What's a steam room, then?
Basically, steam rooms aren't as hot as saunas, and they're much more humid. Typically, steam rooms are heated between 100 and 120°F and have nearly 100 percent humidity, says Dr. Parikh. But even though they aren’t technically as hot, you’ll likely feel the heat more in steam rooms than in saunas because of the humidity.
What are the health benefits of steam rooms?
Steam rooms have all the same health benefits as saunas, because the effects of heat are the same whether it's a dry heat or a moist heat, says Dr. Parikh. This means you'll still get some cardio benefits, along with lessened pain and stiffness.
But don't get your hopes up with the immediate weight loss. Any actual pounds dropped will be water weight. However, on the upside, the calories burn't due to increased cardio activity - the heart working harder to pump blood will remain worked off. It has been proven you can burn up to 300 calories by sitting in a sauna for 10 minutes which is the equivalent of a couple mile run.
Another myth? The idea that you can detox from a night of drinking in a steam room. You can sweat off product on your skin, like sunscreen, but simply sweating won't help your body process something you've ingested, like food or alcohol, says Dr. Millstine.
There is, however, one extra benefit to steam rooms for anyone who has respiratory problems like asthma or allergies. “Medications for these kinds of respiratory problems might dry out your breathing passages,” says Dr. Parikh. “Steam will moisturize and open the lungs a little more and hydrate the respiratory tract.” If you struggle with congestion, the steam can also act as a humidifier and help clear your nasal passages for easier breathing.
Are there any risks to using a sauna or steam room?
As far as risks go, you're mainly looking at dehydration and dizziness from the heat, says Dr. Parikh. So it's important to make sure you're well-hydrated before and after your sauna or steam room session. You'll also want to skip the sauna if you've recently had a heart attack or any other cardiovascular issues, like high blood pressure, since it increases your heart rate, adds Dr. Parikh
How long can you sit in a sauna or steam room?
Most people’s sessions are only 5 to 30 minutes. But how long you can safely use a sauna or steam room depends on how acclimated you are to it, or how hot the sauna or steam room is.
“If you feel lightheaded or you’re feeling dehydrated because you perhaps just came back from a long run, it’s not a good idea to spend a long time in the sauna,” says Dr, Millstine. “But if you’re well-hydrated and feel fine, you can stay a bit longer.”

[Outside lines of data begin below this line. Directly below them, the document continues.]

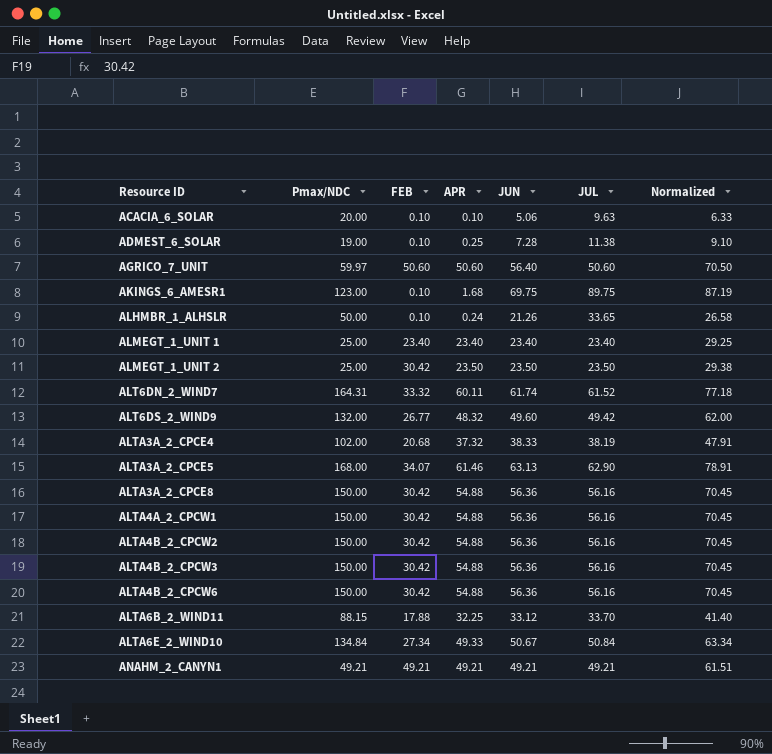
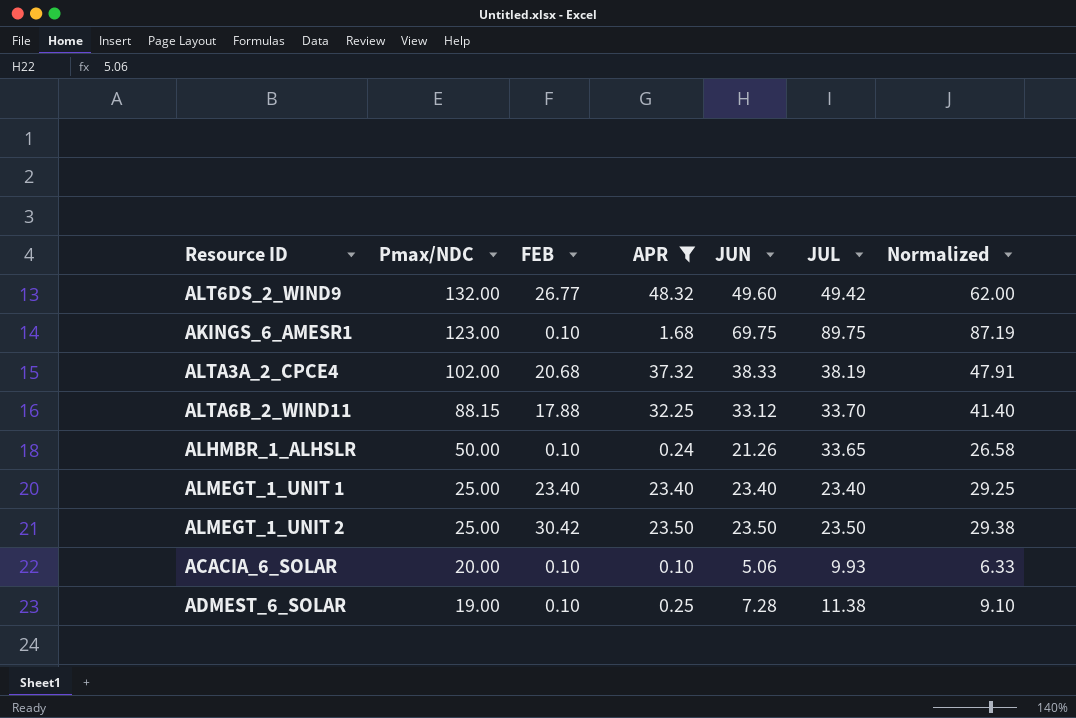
filter: none -> APR <= 48.32
row order: Resource ID ascending -> Pmax/NDC descending
ACACIA_6_SOLAR | JUL: 9.63 -> 9.93

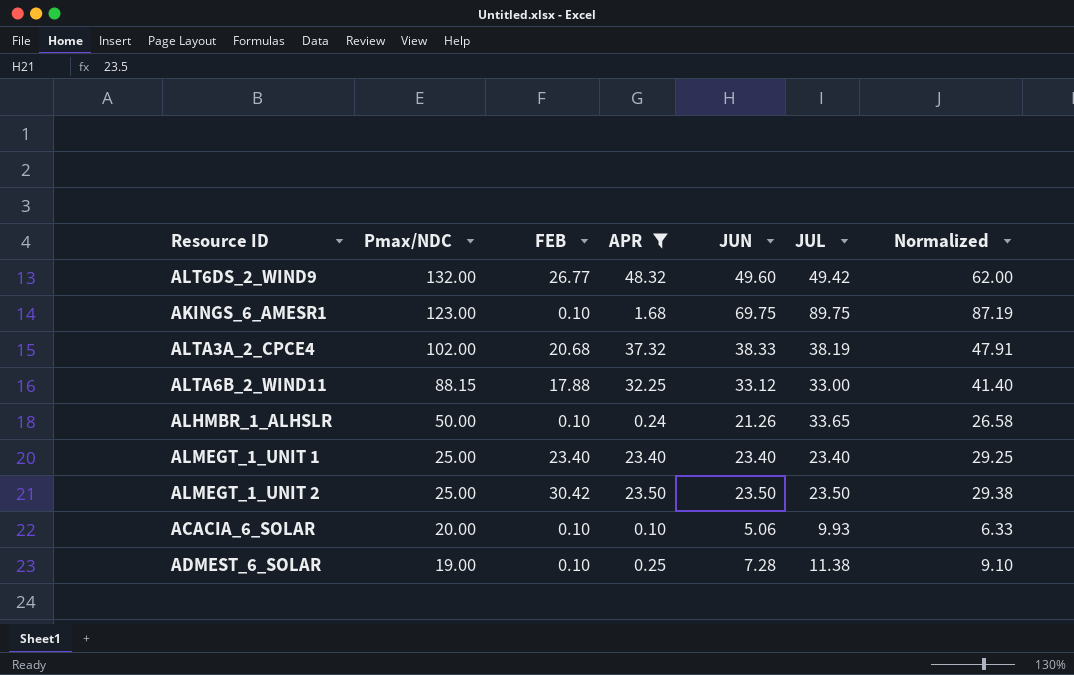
ALTA6B_2_WIND11 | JUL: 33.70 -> 33.00

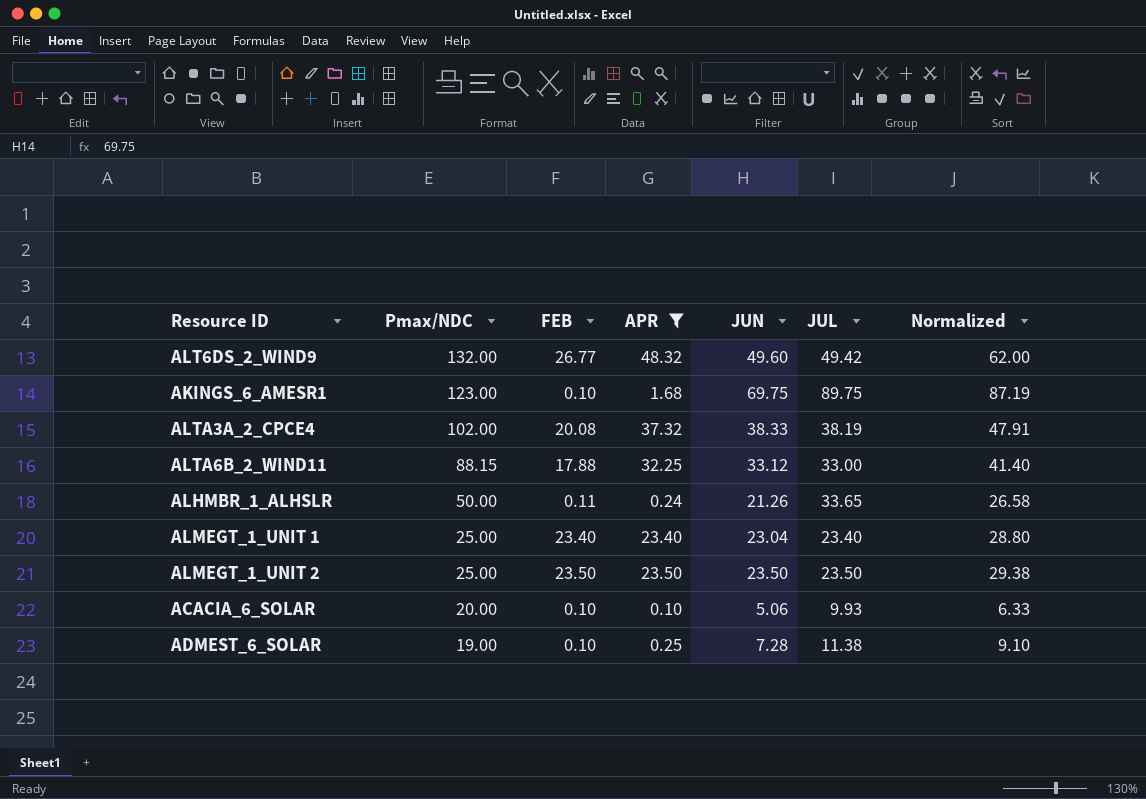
ALTA3A_2_CPCE4 | FEB: 20.68 -> 20.08
ALHMBR_1_ALHSLR | FEB: 0.10 -> 0.11
ALMEGT_1_UNIT 1 | JUN: 23.40 -> 23.04
ALMEGT_1_UNIT 1 | Normalized: 29.25 -> 28.80
ALMEGT_1_UNIT 2 | FEB: 30.42 -> 23.50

It’s also common practice to get out of the sauna or steam room for frequent breaks, so leave and drink water whenever you feel you need to, she says.
Dr. Parikh suggests starting low and slow. The lower you sit in the sauna or steam room (i.e., the closer to the floor), the less intense the heat will be because heat rises. While it’s best for your health to use a sauna or steam room regularly (several times a week, if you can), maybe start with one trip to the spa for no longer than five or 10 minutes at most to see how well you can handle it, then add on from there.
Should I choose a sauna or a steam room?
Again, if you have respiratory issues, it's best to stick to steam rooms in order to keep your respiratory tract hydrated (a sauna might dry it out even more), according to Dr. Parikh. Otherwise, it's all about personal preference, and you get get health benefits from both.